• **WORK TO BE COMPLETED**:
Each line of the data below containing "card" needs to be listed.

Front-end code change data
══════════════════════════════

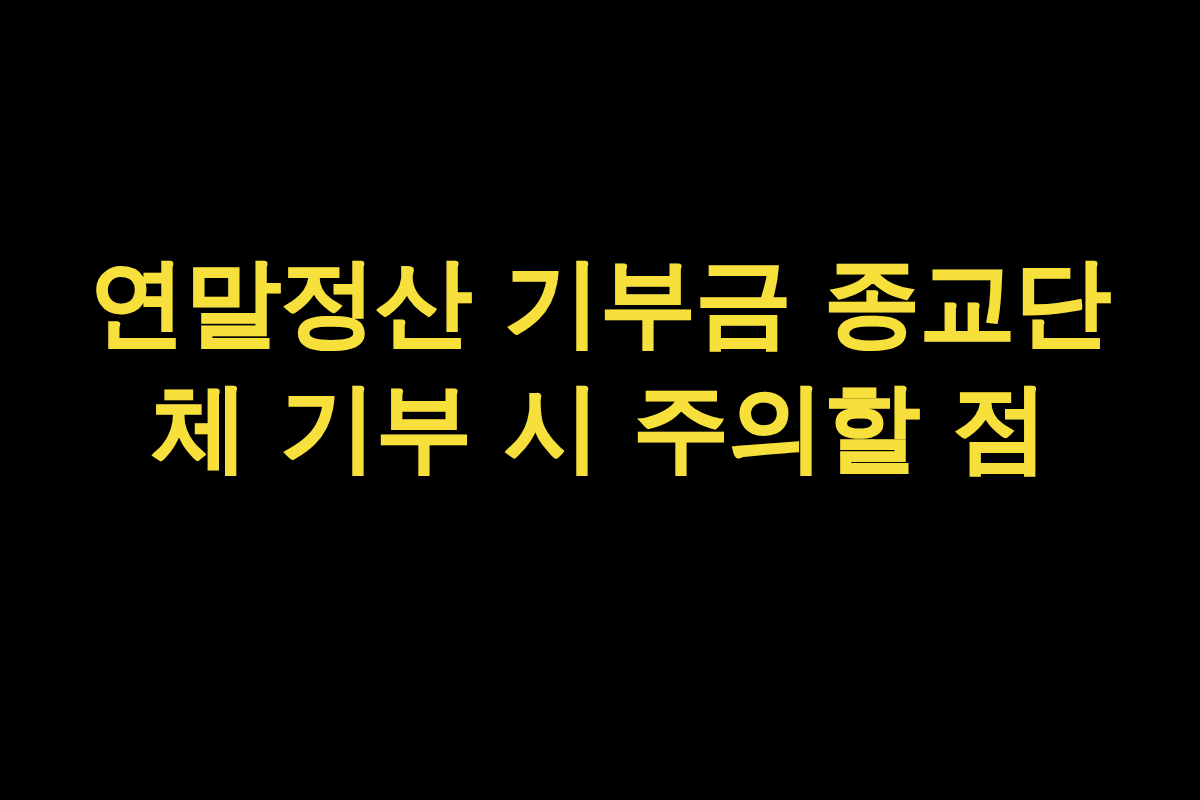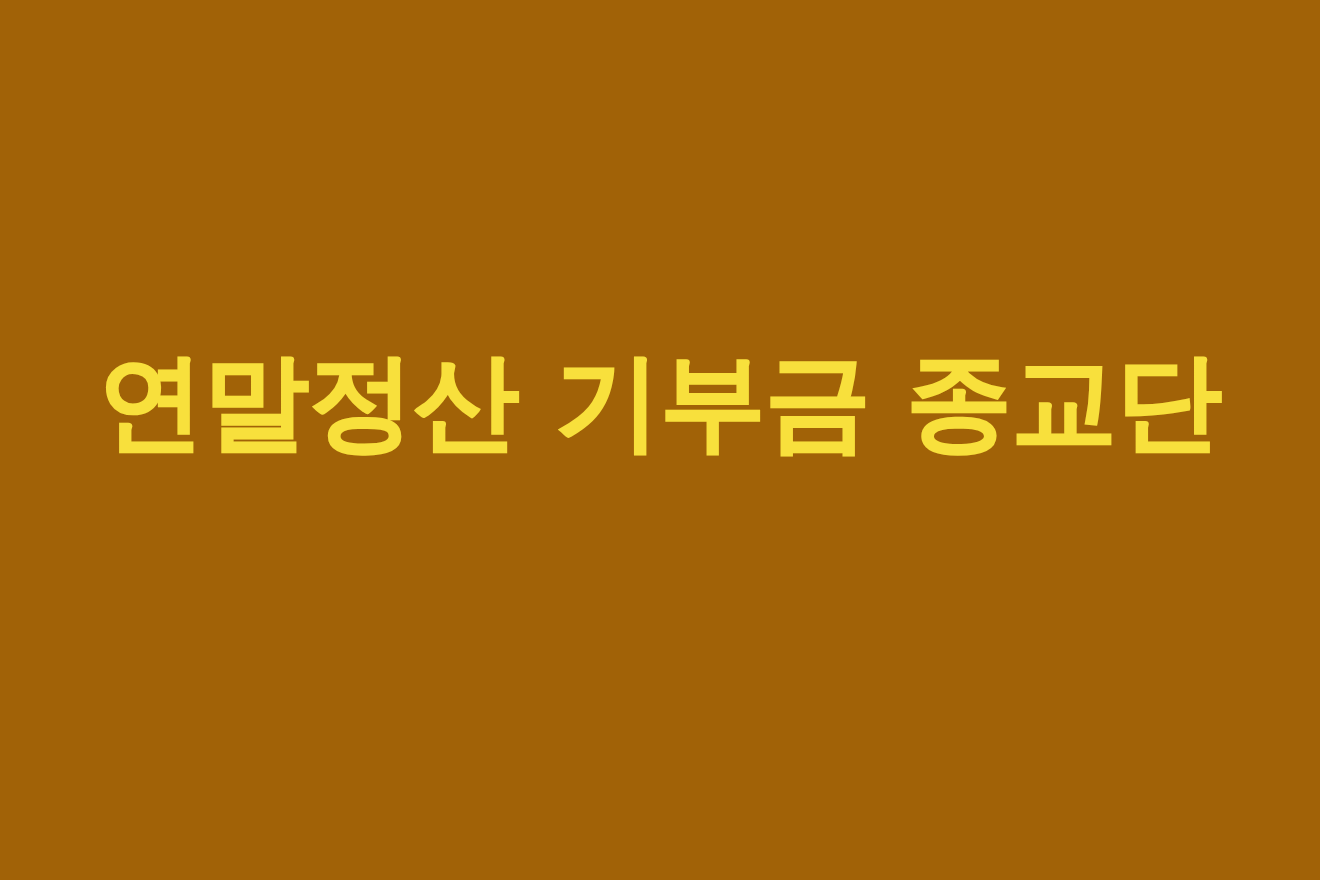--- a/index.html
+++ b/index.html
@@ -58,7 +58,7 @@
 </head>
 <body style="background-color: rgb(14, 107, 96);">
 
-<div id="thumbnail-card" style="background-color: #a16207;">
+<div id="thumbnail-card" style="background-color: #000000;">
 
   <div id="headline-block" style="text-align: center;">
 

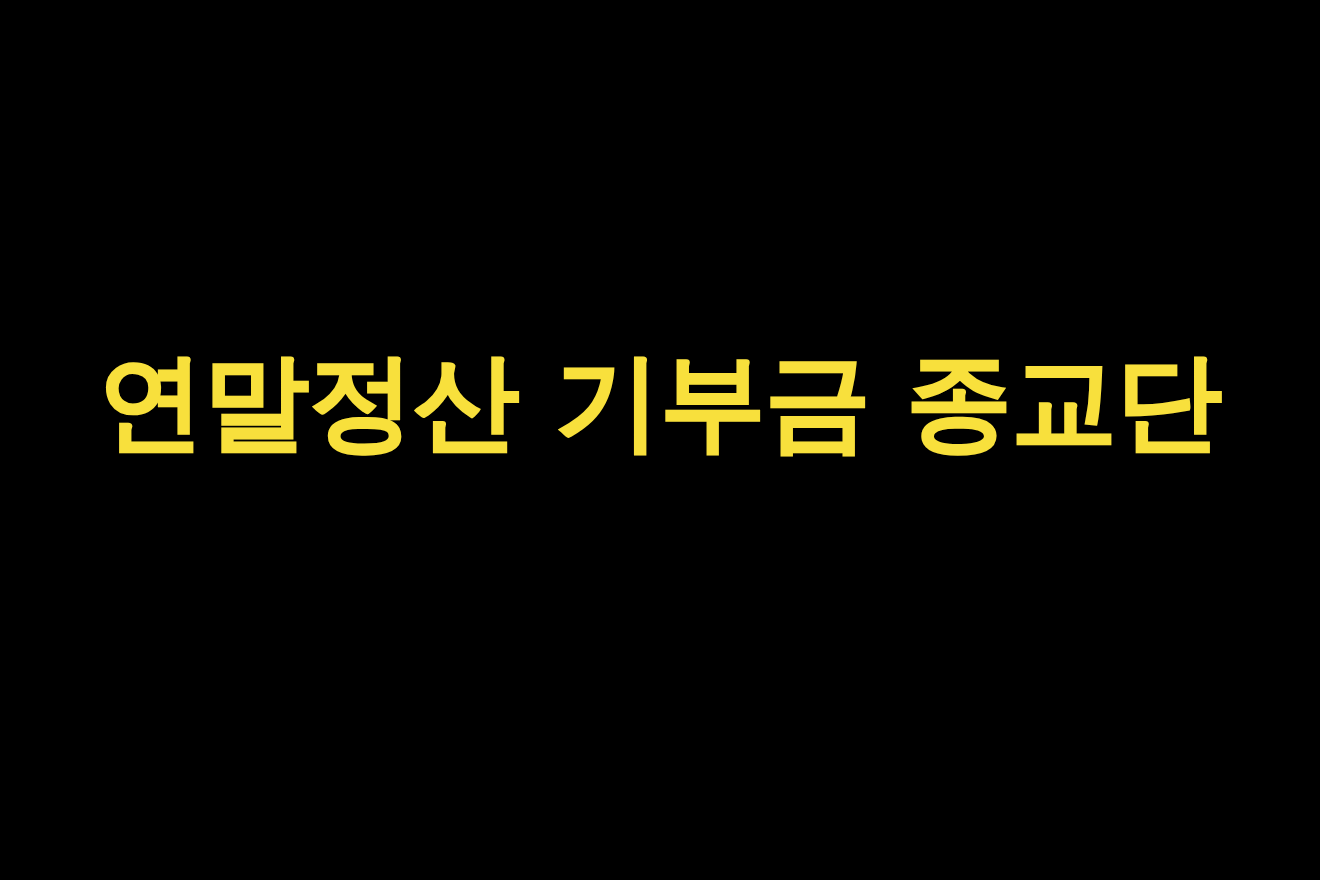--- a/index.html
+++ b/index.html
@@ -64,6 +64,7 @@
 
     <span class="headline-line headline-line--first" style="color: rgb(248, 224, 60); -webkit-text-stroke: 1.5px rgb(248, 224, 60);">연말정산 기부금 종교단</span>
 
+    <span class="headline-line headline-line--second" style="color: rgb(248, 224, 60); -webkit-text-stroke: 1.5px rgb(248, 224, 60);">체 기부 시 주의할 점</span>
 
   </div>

══════════════════════════════

• **TASK ANSWER**:
-<div id="thumbnail-card" style="background-color: #a16207;">
+<div id="thumbnail-card" style="background-color: #000000;">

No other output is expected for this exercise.